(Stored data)

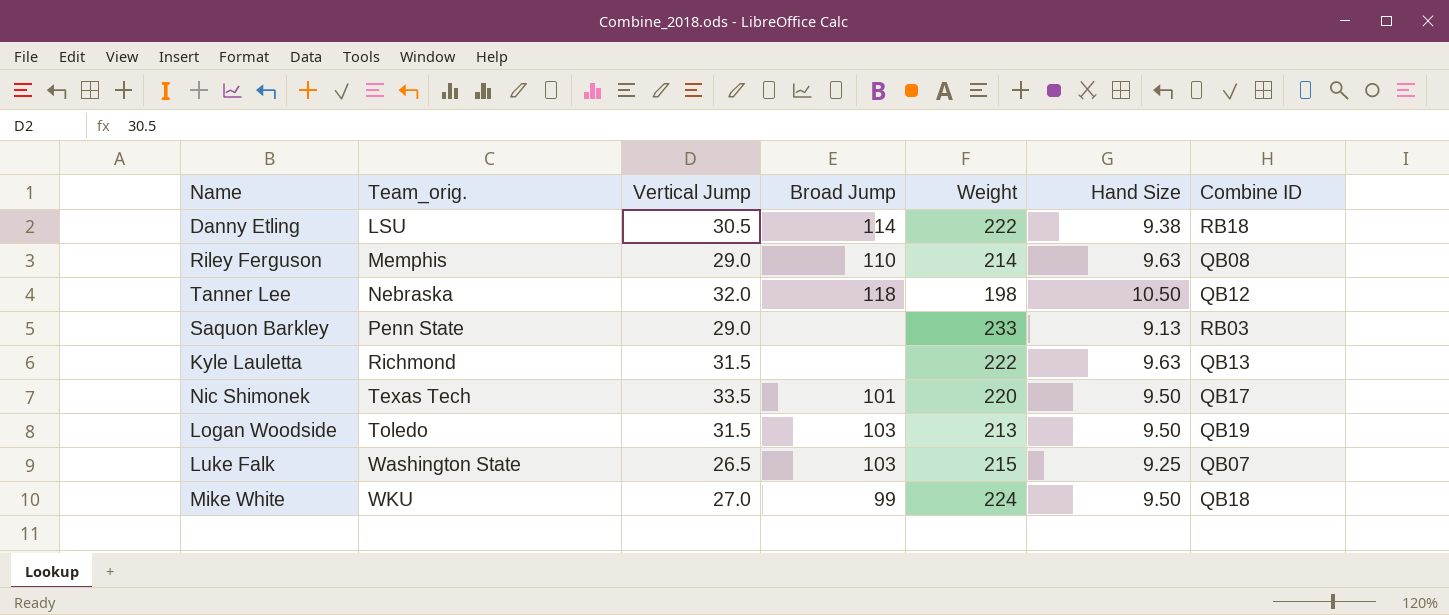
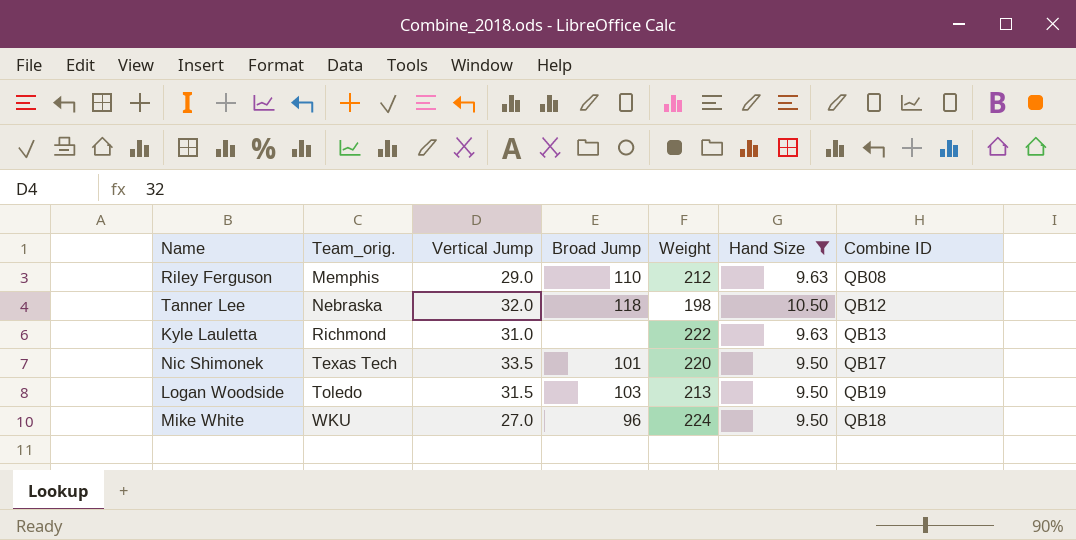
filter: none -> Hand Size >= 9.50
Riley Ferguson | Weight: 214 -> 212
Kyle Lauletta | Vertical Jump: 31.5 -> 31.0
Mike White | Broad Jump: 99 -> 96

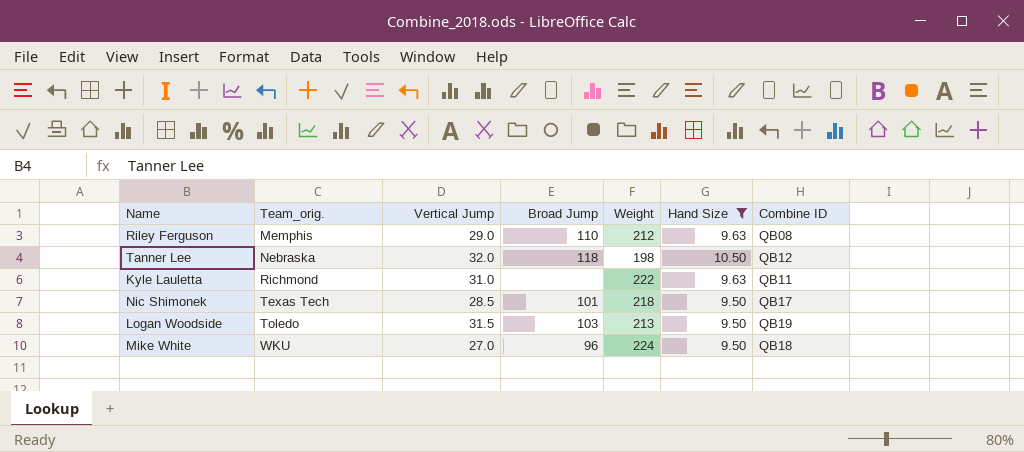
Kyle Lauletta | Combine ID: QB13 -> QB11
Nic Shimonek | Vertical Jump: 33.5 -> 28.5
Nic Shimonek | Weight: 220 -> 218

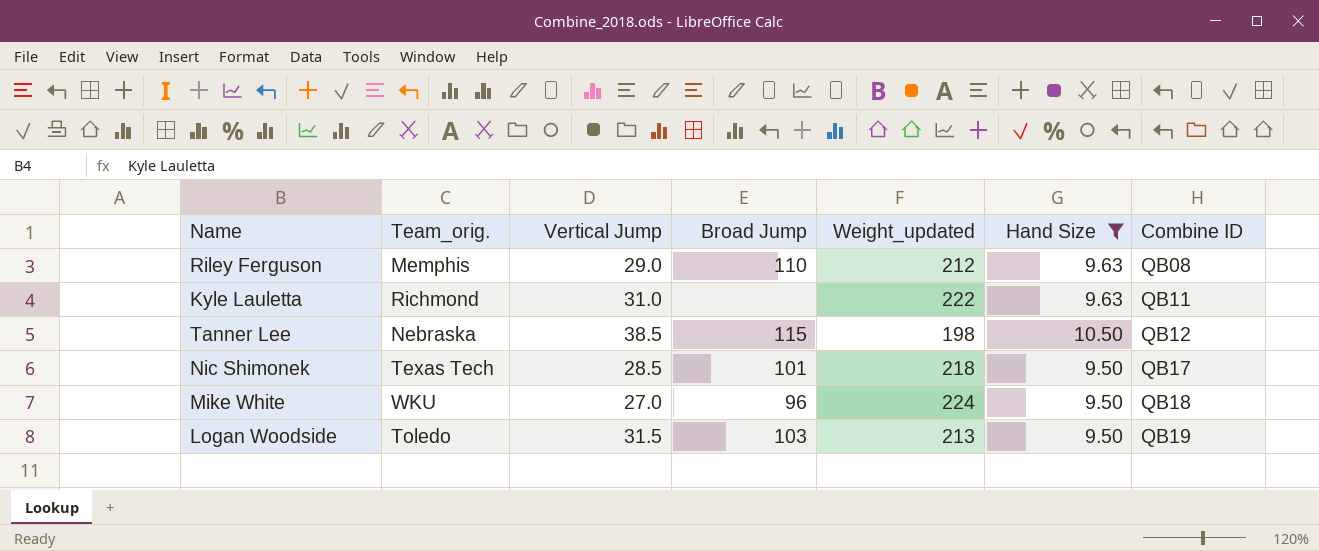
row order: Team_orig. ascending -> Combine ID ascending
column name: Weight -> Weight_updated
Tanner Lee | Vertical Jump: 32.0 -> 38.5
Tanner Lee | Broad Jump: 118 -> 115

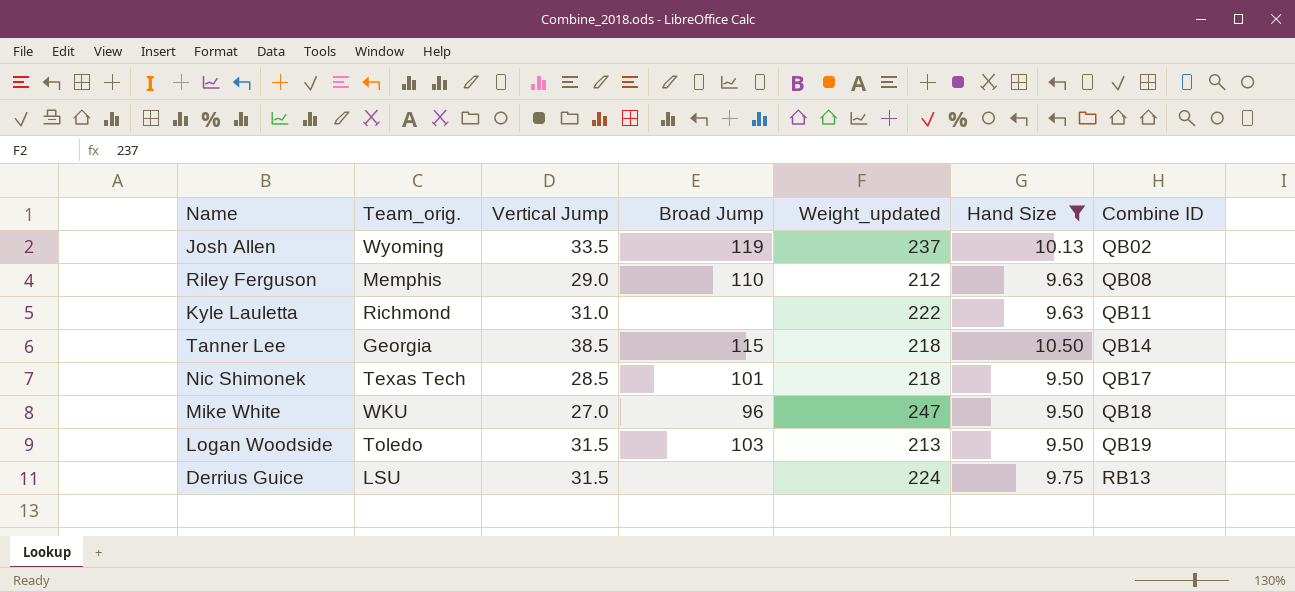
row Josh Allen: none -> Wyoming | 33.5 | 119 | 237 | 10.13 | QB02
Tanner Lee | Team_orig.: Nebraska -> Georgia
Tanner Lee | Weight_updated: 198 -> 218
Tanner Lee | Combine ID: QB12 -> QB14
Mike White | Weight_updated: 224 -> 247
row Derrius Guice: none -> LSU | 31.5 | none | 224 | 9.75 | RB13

What you should do: Return only the number of lines in the records above that include the string "Kyle".

Exercise solution: 2